Peele’s “Nope” is an honest social commentary on Hollywood and the film industry’s treatment of actors. In his desperate quest to make any form of profit from his dwindling stardom, Jupe represents the production companies that create and fund movies on a whim, while OJ and Emerald represent the struggling actors and filmmakers that are truly dedicated to their craft of filmmaking and storytelling. And I feel as though this is a perfect example of modern media and its treatment of Hollywood stars. Using their dreams of stardom as bait to further lure them into the spiral that is the entertainment industry.

Critics have mixed feelings about the film, characterizing the movie as “too woke” or as an attempt to replicate the success of Peele’s prior films. While this movie gives the audience memorable moments and relatable characters, it conforms to a formulaic feel that makes it similar to Peele’s prior films. He typically emphasizes the concepts of the “human psyche,” with “Get Out” confronting the psychological discomfort of the protagonist facing the antagonist. While other horror films revolve around high death counts or the grotesque nature of the deaths they depict, Peele is able to dive into a darker composition. Peele’s unique formula is phenomenal, but it quickly becomes repetitive among the director’s films. 

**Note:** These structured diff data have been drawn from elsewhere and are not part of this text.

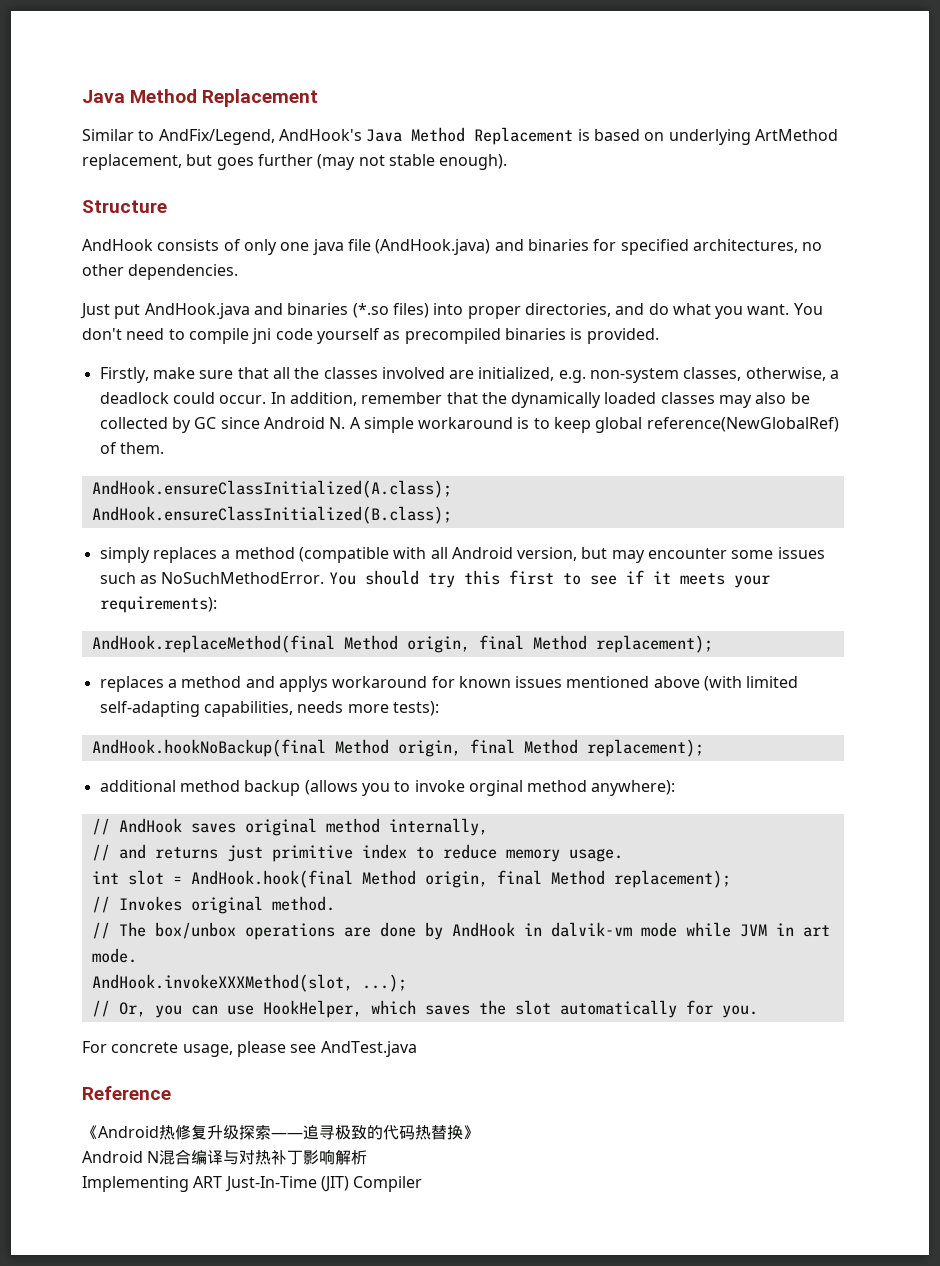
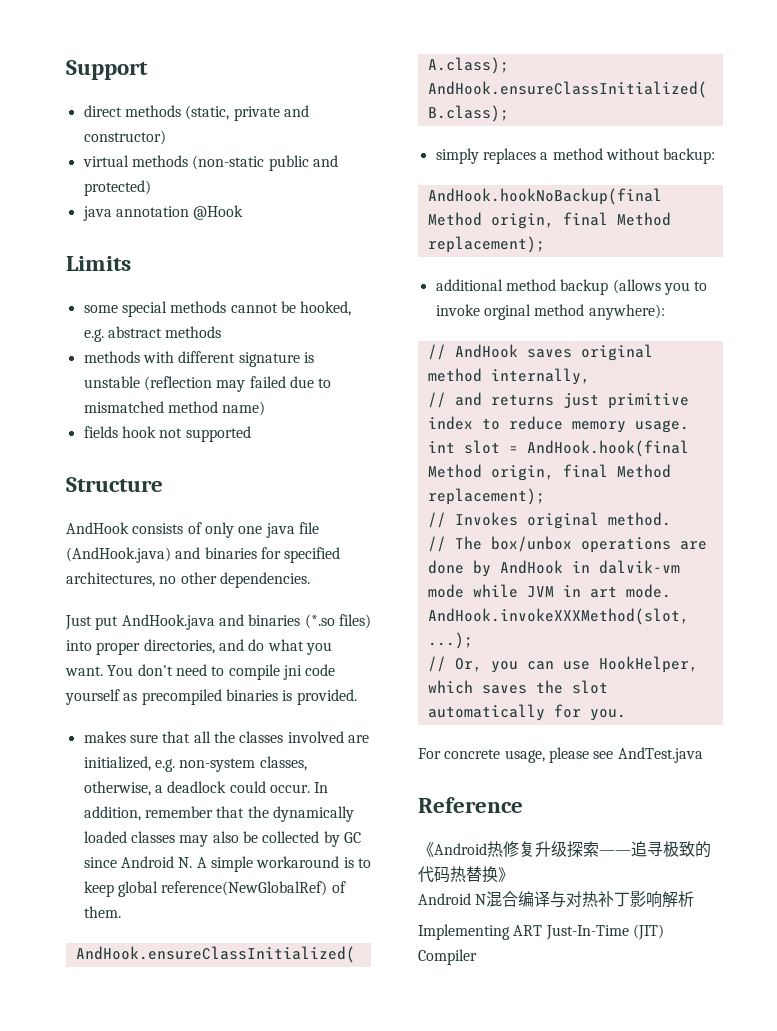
[82,89,319,107] [82,127,838,145] [82,154,508,170] Java Method Replacement // Similar to AndFix/Legend, AndHook's Java Method Replacement is based on underlying ArtMethod replacement, but goes further (may not stable enough). -> [66,60,148,80] [83,105,309,121] [83,130,166,145] [82,155,338,171] [83,180,151,196] [82,205,244,221] [66,256,131,271] [83,301,352,317] [83,326,222,342] [83,351,314,367] [83,376,332,392] [83,401,266,416] [83,426,251,442] Support // direct methods (static, private and constructor) // virtual methods (non-static public and protected) // java annotation @Hook // Limits // some special methods cannot be hooked, e.g. abstract methods // methods with different signature is unstable (reflection may failed due to mismatched method name) // fields hook not supported
[99,367,195,383] Firstly, make -> [83,731,126,743] makes
[298,547,825,563] [99,570,770,588] [99,596,217,613] [91,635,713,653] [99,676,799,692] [99,701,439,717] (compatible with all Android version, but may encounter some issues such as NoSuchMethodError. You should try this first to see if it meets your requirements): // AndHook.replaceMethod(final Method origin, final Method replacement); // replaces a method and applys workaround for known issues mentioned above (with limited self-adapting capabilities, needs more tests): -> [605,148,716,164] without backup:

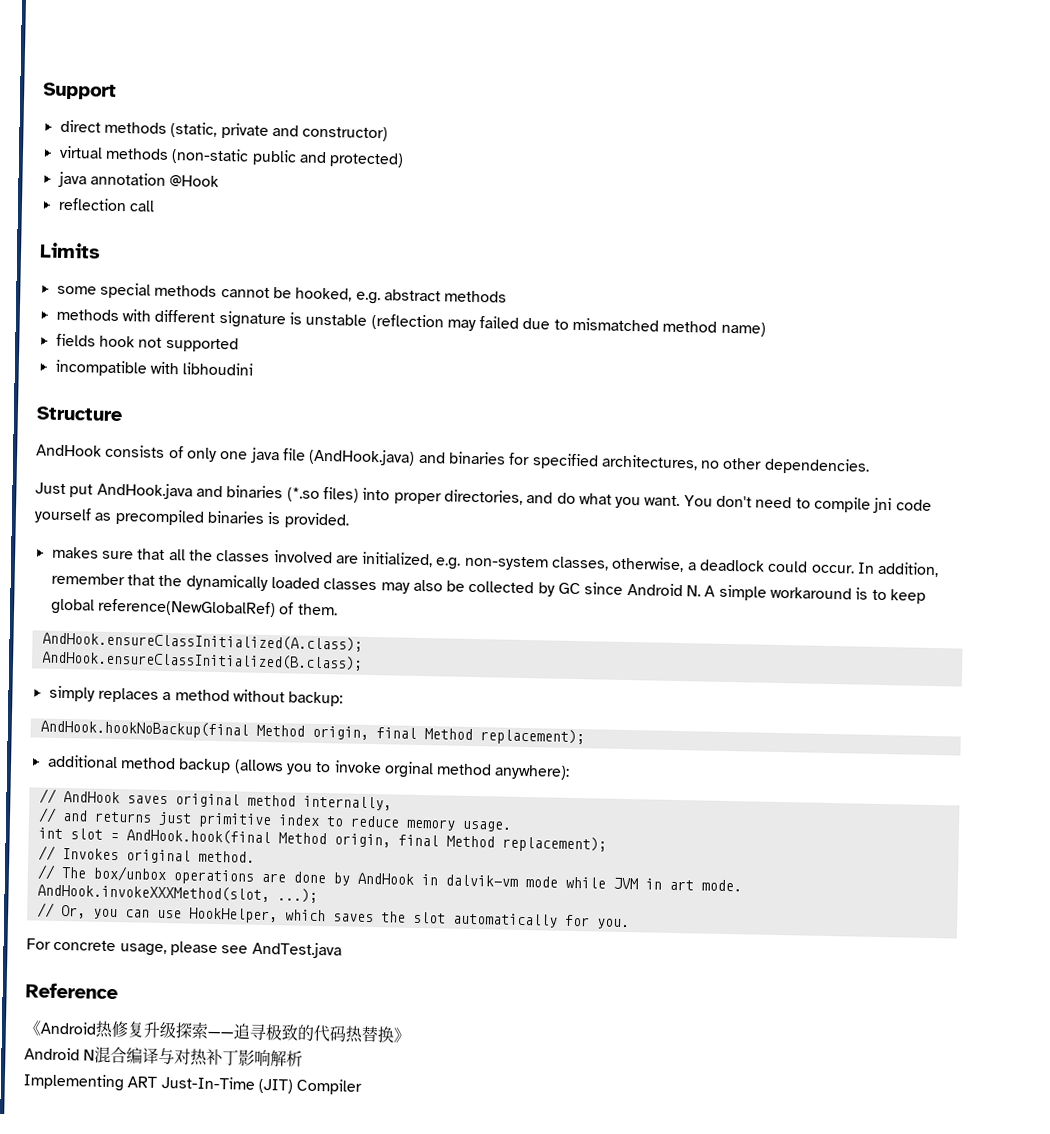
(244, 212) none -> [57,197,155,212] // reflection call
(251, 434) none -> [54,359,254,377] // incompatible with libhoudini

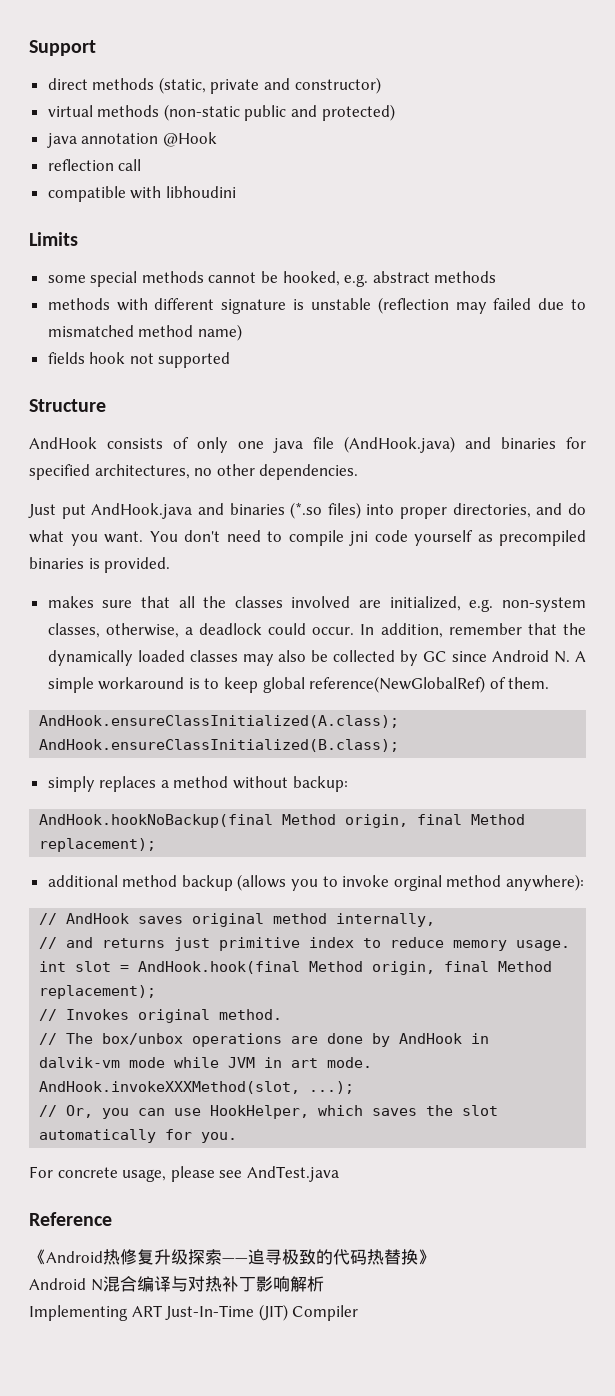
(155, 206) none -> [47,186,236,202] // compatible with libhoudini
[54,359,254,377] // incompatible with libhoudini -> (231, 360) none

The film’s ambitious take on suspense and horror made it fantastic to watch, but in some aspects, Peele does disappoint. The lack of character development from Emerald makes this film fall short, and the number of themes that Peele tries to fit into a single production make it feel claustrophobic in terms of takeaways. The overlapping themes of animal abuse, creative exploitation and the forced spectacle within the modern entertainment industry run the risk of leading viewers to feel lost in their perceptions of the movie and its intended takeaways.

I rate this movie an 8.65/10 for its fantastic cinematography and its profound reference to the entertainment industry and real-world history. All horror fans should take the time to spend a late night curled up watching this film.